**Task details:**
Starting at the line that holds "[313,263,529,280] for this" and stopping at the line that holds "[78,146,118,158] demo, ->", restate the records below word for word, with both of those lines included.
== Dataset extract
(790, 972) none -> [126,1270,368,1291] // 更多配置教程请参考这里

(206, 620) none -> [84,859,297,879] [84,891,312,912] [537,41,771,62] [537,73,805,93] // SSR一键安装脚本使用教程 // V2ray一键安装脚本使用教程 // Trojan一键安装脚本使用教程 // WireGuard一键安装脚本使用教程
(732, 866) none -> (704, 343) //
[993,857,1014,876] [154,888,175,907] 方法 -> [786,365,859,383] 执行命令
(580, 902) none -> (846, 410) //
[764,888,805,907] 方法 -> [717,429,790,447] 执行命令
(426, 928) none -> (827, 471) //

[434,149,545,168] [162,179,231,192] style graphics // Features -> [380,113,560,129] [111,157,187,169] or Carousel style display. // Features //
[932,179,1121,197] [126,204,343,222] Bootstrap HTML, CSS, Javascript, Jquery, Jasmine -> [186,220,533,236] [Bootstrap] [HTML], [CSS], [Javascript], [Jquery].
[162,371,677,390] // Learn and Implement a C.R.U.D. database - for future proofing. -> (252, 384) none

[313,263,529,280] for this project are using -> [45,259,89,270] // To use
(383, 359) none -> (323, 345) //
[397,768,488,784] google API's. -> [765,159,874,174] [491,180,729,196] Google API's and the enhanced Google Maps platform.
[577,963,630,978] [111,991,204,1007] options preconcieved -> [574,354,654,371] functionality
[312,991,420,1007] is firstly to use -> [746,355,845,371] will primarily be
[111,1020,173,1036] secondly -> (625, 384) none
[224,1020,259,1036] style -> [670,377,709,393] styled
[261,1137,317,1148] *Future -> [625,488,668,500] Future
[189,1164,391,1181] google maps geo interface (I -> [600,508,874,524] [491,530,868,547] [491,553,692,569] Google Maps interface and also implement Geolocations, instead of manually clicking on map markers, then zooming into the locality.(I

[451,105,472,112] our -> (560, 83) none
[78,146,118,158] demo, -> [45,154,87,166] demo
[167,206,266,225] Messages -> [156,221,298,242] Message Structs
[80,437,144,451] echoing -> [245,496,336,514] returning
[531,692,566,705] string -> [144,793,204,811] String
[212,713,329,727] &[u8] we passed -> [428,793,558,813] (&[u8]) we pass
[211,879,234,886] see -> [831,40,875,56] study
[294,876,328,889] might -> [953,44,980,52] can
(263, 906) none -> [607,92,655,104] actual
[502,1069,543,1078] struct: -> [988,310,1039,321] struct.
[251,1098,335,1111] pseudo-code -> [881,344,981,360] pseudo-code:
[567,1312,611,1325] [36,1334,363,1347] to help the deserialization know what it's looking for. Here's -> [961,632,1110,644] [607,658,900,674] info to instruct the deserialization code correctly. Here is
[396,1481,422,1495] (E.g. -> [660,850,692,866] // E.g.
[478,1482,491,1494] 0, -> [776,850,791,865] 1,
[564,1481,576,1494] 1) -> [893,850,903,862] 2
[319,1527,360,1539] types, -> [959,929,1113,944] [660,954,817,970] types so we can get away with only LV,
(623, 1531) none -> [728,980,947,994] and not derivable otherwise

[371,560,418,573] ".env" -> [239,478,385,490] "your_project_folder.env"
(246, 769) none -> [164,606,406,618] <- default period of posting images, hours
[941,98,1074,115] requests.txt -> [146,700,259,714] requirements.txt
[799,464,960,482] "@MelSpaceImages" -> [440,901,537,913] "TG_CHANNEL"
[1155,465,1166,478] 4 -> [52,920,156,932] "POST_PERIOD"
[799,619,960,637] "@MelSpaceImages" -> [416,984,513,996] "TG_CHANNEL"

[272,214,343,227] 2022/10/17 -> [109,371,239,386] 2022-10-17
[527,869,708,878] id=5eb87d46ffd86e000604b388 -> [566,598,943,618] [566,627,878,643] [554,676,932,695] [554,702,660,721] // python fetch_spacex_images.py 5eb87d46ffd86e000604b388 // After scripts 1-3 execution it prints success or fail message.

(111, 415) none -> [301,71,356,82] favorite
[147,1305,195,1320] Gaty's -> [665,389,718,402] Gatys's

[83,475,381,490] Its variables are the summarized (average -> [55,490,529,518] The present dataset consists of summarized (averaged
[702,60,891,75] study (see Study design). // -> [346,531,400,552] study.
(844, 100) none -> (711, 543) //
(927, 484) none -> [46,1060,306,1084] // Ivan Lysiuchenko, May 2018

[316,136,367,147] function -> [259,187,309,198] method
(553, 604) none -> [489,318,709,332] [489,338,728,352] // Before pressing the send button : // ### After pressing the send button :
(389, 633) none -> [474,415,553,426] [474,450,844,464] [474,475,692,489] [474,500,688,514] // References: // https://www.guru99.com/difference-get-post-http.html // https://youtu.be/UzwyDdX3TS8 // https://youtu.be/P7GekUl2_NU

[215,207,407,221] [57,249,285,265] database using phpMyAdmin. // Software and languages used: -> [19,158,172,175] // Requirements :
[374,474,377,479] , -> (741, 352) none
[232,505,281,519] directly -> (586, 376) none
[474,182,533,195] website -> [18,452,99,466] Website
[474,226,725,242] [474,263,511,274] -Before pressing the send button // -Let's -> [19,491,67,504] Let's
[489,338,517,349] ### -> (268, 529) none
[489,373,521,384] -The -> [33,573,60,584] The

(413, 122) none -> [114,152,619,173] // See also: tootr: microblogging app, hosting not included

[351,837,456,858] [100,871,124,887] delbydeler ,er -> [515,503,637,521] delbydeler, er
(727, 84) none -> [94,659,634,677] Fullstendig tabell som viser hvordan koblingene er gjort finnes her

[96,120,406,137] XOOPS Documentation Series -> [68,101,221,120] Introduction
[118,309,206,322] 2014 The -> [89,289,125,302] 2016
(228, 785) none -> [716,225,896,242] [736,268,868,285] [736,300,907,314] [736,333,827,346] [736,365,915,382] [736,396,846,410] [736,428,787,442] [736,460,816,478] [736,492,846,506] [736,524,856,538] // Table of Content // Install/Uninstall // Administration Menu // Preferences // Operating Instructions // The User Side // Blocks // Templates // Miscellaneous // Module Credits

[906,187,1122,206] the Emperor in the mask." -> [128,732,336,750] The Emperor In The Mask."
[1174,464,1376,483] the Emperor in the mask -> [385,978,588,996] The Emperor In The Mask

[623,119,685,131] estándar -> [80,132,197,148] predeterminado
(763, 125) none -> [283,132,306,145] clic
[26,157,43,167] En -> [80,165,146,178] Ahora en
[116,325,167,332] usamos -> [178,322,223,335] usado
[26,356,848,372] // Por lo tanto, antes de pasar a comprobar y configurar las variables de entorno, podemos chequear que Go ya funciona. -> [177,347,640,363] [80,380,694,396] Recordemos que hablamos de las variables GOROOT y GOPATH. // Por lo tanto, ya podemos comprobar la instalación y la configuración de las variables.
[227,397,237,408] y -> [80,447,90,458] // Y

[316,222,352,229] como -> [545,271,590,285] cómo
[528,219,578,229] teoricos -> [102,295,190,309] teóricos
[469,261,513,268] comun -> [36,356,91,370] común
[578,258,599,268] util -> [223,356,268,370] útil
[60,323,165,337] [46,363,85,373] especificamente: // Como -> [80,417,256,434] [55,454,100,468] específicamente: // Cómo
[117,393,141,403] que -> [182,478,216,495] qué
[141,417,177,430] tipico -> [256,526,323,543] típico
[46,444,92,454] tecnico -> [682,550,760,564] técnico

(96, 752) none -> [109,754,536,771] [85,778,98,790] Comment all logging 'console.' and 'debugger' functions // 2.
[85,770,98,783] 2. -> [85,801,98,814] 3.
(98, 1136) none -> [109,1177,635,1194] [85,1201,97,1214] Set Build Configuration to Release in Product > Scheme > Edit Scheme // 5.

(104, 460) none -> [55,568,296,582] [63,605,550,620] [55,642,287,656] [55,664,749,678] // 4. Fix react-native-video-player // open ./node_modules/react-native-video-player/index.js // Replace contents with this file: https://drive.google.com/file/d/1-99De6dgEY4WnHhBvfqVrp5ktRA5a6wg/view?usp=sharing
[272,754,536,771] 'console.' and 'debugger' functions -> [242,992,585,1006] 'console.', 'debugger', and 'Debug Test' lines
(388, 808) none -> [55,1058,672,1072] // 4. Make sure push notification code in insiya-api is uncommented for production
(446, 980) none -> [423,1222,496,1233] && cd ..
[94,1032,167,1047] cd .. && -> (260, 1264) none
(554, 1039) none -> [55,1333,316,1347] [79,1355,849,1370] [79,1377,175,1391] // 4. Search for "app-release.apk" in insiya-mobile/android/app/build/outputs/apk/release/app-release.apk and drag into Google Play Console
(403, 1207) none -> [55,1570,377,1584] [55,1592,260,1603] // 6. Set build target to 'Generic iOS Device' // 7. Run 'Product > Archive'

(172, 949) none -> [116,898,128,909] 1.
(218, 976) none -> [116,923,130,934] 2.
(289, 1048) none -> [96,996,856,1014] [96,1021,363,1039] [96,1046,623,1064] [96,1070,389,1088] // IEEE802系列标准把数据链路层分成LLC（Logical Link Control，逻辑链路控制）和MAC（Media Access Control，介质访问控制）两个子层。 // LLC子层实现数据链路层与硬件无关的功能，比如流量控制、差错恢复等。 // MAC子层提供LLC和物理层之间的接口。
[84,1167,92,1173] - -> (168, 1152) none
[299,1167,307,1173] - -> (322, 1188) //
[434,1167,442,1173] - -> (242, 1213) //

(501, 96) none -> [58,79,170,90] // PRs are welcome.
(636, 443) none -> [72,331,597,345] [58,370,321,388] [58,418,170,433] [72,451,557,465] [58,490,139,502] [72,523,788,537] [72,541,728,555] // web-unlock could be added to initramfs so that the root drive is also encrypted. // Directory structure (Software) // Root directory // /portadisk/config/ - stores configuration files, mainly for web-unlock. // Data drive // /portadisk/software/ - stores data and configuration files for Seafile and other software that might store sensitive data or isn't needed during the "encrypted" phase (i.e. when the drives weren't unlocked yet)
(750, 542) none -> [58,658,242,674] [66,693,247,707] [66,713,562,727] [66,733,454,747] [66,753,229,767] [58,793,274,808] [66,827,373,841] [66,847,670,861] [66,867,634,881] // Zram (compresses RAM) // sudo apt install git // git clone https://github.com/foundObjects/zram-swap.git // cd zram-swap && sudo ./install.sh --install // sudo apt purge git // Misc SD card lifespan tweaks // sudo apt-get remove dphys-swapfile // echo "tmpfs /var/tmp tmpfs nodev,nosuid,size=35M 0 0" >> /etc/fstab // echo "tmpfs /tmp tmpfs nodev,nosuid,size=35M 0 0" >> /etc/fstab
====
**Response:**
[313,263,529,280] for this project are using -> [45,259,89,270] // To use
(383, 359) none -> (323, 345) //
[397,768,488,784] google API's. -> [765,159,874,174] [491,180,729,196] Google API's and the enhanced Google Maps platform.
[577,963,630,978] [111,991,204,1007] options preconcieved -> [574,354,654,371] functionality
[312,991,420,1007] is firstly to use -> [746,355,845,371] will primarily be
[111,1020,173,1036] secondly -> (625, 384) none
[224,1020,259,1036] style -> [670,377,709,393] styled
[261,1137,317,1148] *Future -> [625,488,668,500] Future
[189,1164,391,1181] google maps geo interface (I -> [600,508,874,524] [491,530,868,547] [491,553,692,569] Google Maps interface and also implement Geolocations, instead of manually clicking on map markers, then zooming into the locality.(I

[451,105,472,112] our -> (560, 83) none
[78,146,118,158] demo, -> [45,154,87,166] demo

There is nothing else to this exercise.